[[ Given records open ]]

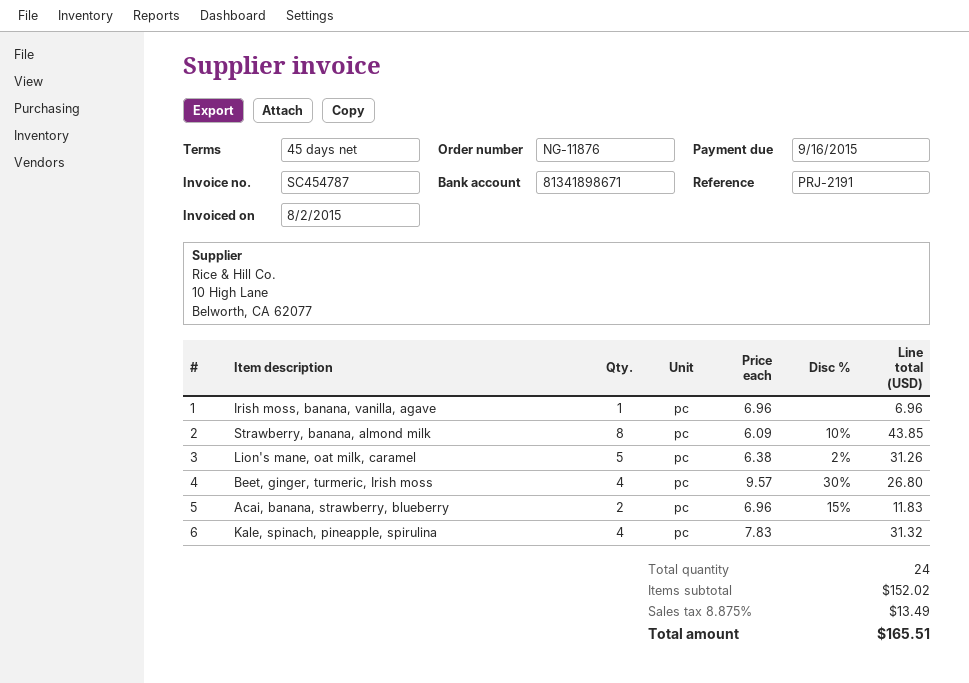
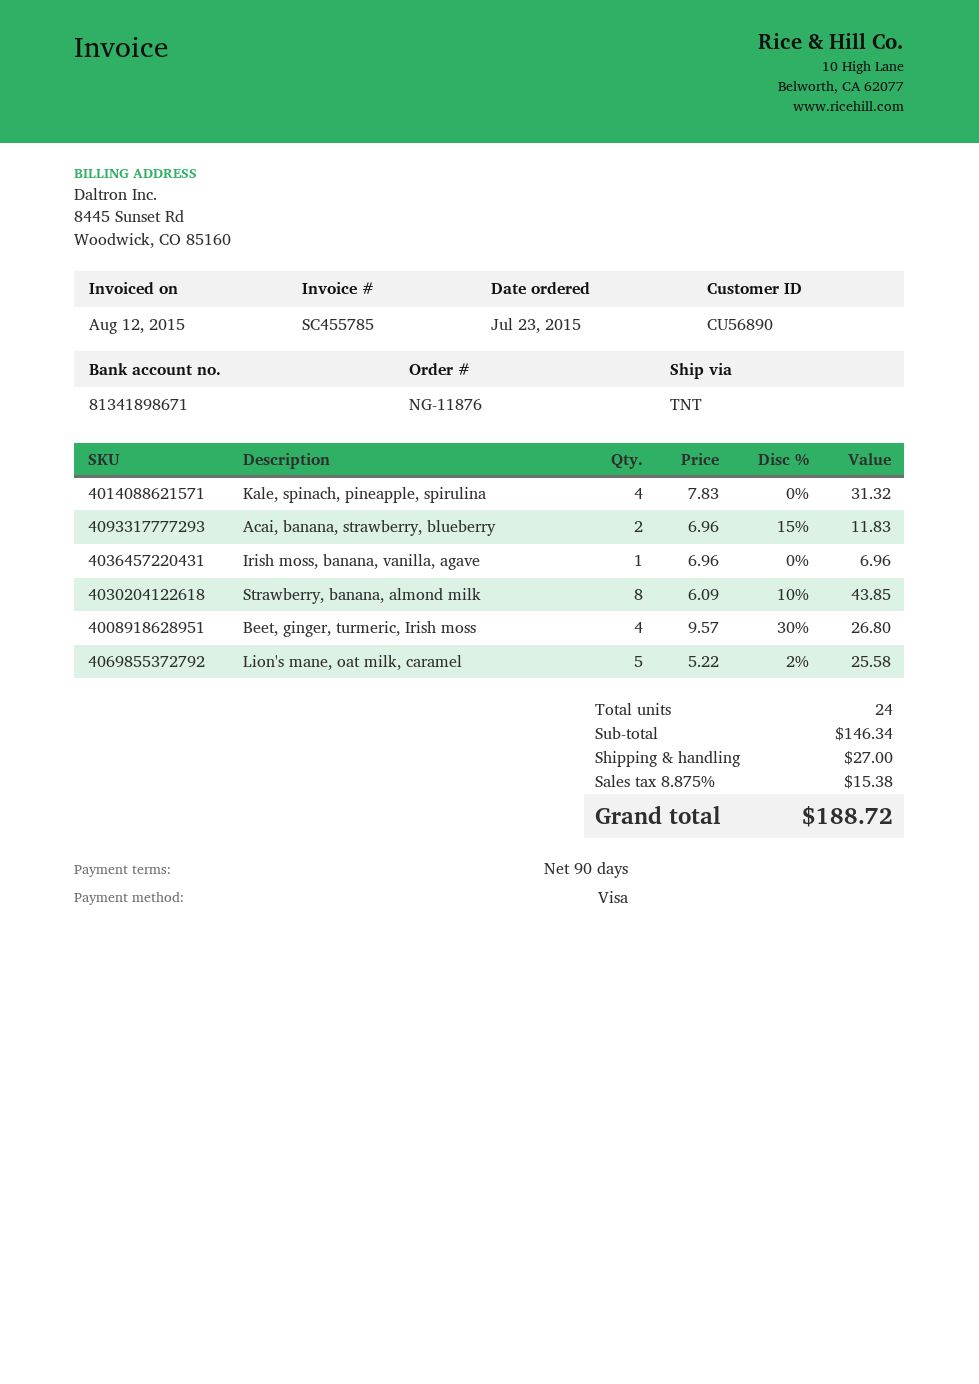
invoice number: SC454787 -> SC455785
invoice date: 2015-08-02 -> 2015-08-12
payment terms: 45 days -> 90 days
Lion's mane, oat milk, caramel: 5 x 6.38 - 2% = 31.26 -> 5 x 5.22 - 2% = 25.58
subtotal: 152.02 -> 146.34
shipping: none -> 27.00
tax: 8.875% = 13.49 -> 8.875% = 15.38
total: 165.51 -> 188.72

[[ Given records closed ]]

Output the line holding "Lion's mane, oat", then every later line through the end of the records above, exactly as given and nothing else.

§ **Exercise answer**:
Lion's mane, oat milk, caramel: 5 x 6.38 - 2% = 31.26 -> 5 x 5.22 - 2% = 25.58
subtotal: 152.02 -> 146.34
shipping: none -> 27.00
tax: 8.875% = 13.49 -> 8.875% = 15.38
total: 165.51 -> 188.72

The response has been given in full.